16 October 2015

Viewing Notes on Jurassic World

A few years ago I watched a lot of movies, wrote a lot of reviews.  Over the past two years my movie watching habit has mostly died.  First there was work, then I generally lost interest in the new releases. For the past four months I've been committed to a daily reading quota that has tended to eliminate movie-watching from my evenings, and from my weekly routine. I keep thinking to myself, "When is something worth watching going to come along?" Tonight I was looking through the recent releases and saw Jurassic World.  I remembered vaguely wanting to see it when it was still in theaters.  Here are my notes on it.  (Composed as I watched.)
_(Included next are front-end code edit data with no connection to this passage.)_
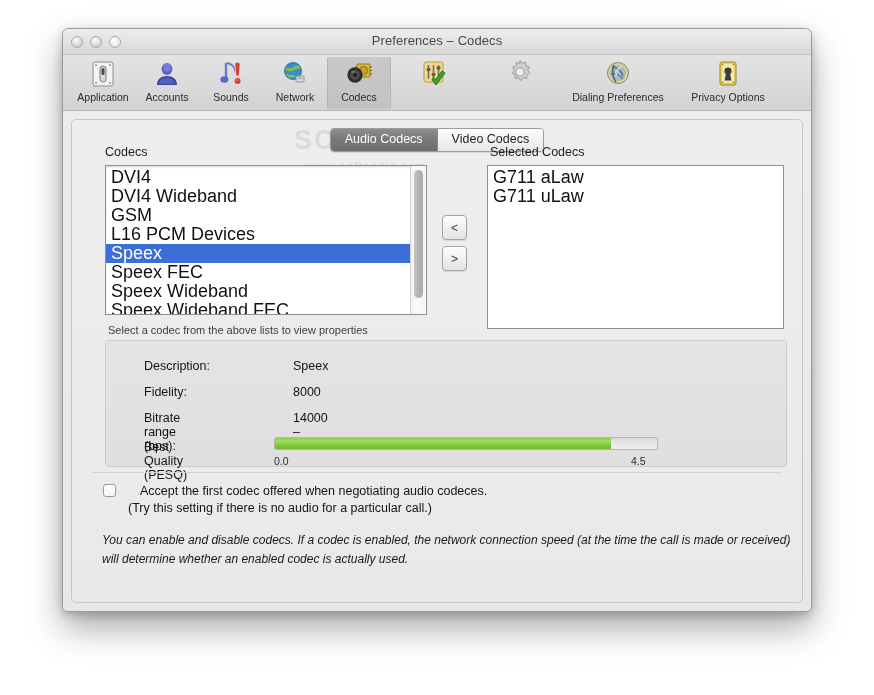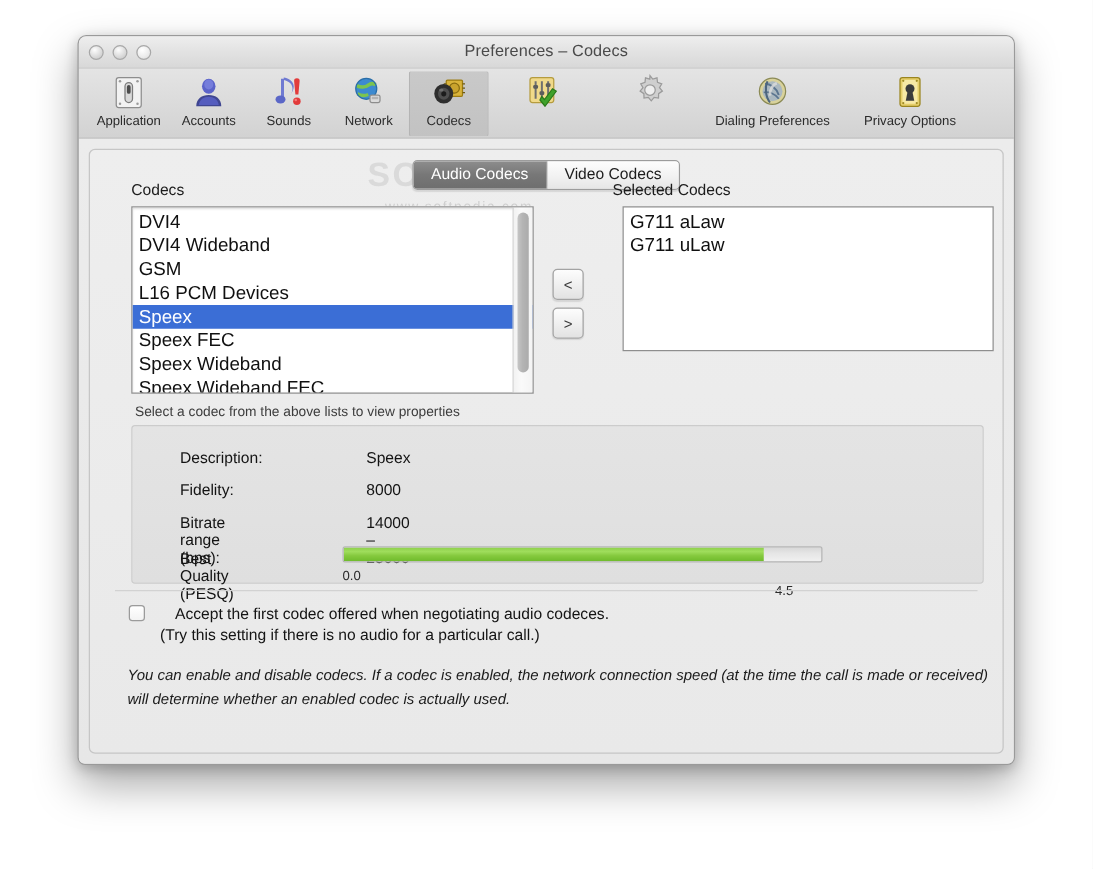--- a/index.html
+++ b/index.html
@@ -191,30 +191,30 @@
     border: 1px solid #8e8e8e;
     box-sizing: border-box;
     overflow: hidden;
   }
   #codecs-list {
     left: 33px; top: 45px;
     width: 322px; height: 150px;
     box-shadow: inset 0 1px 2px rgba(0,0,0,0.17);
   }
   #selected-list {
-    left: 426px; top: 45px;
-    width: 297px; height: 116px;
+    left: 415px; top: 45px;
+    width: 297px; height: 164px;
   }
   .list-rows {
     position: absolute;
     left: 0; top: 0; right: 0;
     padding: 2px 0 0 0;
   }
   .list-row {
-    font-size: 15px;
+    font-size: 18px;
     line-height: 19px;
     height: 19px;
     padding-left: 5px;
     color: #101010;
     white-space: nowrap;
     cursor: default;
   }
   .list-row.sel {
     background: #3b6ed6;
     color: #ffffff;
@@ -299,21 +299,21 @@
     height: 100%;
     background: linear-gradient(to bottom, #8ed04c 0%, #9fdd5c 30%, #85c93e 60%, #6fbb2c 100%);
   }
   .pesq-tick {
     position: absolute;
     top: 114px;
     font-size: 10.5px;
     color: #2b2b2b;
   }
   #pesq-min { left: 168px; }
-  #pesq-max { left: 514px; margin-top: 12px; }
+  #pesq-max { left: 525px; }
 
   
   #cb-wrap {
     position: absolute;
     left: 31px; top: 362px;
     display: flex;
     align-items: flex-start;
   }
   #checkbox {
     width: 13px; height: 13px;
  1. There's something odd about the makeup on the kids.  When the older son is saying goodbye to his girlfriend, I was momentarily confused—the girl, who is presumably a teenager, looked like she could have been his mother.  And their hair is way too carefully disheveled.
  2. The gender stereotyping is ridiculous and overwhelming.  The redhead protagonist is quickly typecast as the "lean in" business woman who lacks adequate maternal instincts.  The elder son seems to do nothing other than check out girls.  The girls he checks out seem to do nothing other than be checked out by this kid. The Chris Pratt character is not just an ex-Navy type. He gets to be a cowboy too.  And some sort of dino-whisperer. (Seriously people?) 
  3. And the wardrobe they dreamed up.  Redhead lives on a jungle island and wears pink heels and a dress.  Pratt wears a shirt which was apparently custom fit to perfectly hug his large latissimus dorsi and biceps while looking careless and dirty. And a leather vest. (That's right, not just a vest.  It had to be leather.) Everyone seems dressed to maximize their assigned type-identity.
  4. Pratt manages to sexually harass his co-worker within about 30 seconds of greeting her.  And then again.  And again.
  5. Starting around 35 minutes in it gets interesting.
  6. How is it that the command center has heart rate monitors on all of the commando guys who go to capture the dinosaur?  I guess it's the future, so why not.
  7. The gyro-car is really cool.
  8. CGI seems to be improving as the movie goes on.  Or maybe it's just that the action sequences make it easier to not notice.
  9. They interrupt the frantic search for her nephews... to lament the death of a brontosaurus?
  10. I really regret that the helicopter enthusiast billionaire guy died in the crash.  He was one of the better characters.
  11. Regarding the descent of the flying dinos on the resort:  latest bit of evidence that Hollywood no longer seems to care about portraying massive and senseless death and destruction. I can imagine some executive in a production company: "Collateral damage? More like collateral entertainment!"
  12. Super-commando bowlful-of-jelly guy is now the human villain to complicate the plot. (He doesn't understand that dinosaurs are living animals.) Obviously chasing the dinosaur wasn't enough.  He will inevitably be killed by the dinosaur.
  13. Jurassic Park 3 was pretty weak (though I like Sam Neill), but by now the franchise has made a familiar character of the velociraptor.  The tradition of interesting velociraptors is continued admirably here.
  14. ...oh of course the giant dino is part-raptor.  How did I not see that coming?
  15. The giant dinosaur represents us. It kills, not to nourish its body, but to feed its insatiable desire for death.  (Token profound thought.)
  16. Man, the main character holds onto those shoes through the whole movie?  Impressive.
  17. Character drama in this one wasn't well-executed.  Nothing was resolved.  The characters' personal problems seem to have been introduced simply because "well, they're humans, so I guess they have to be thinking about something".
  18. The ending sets us up for another two movies of adventures on the now-abandoned island.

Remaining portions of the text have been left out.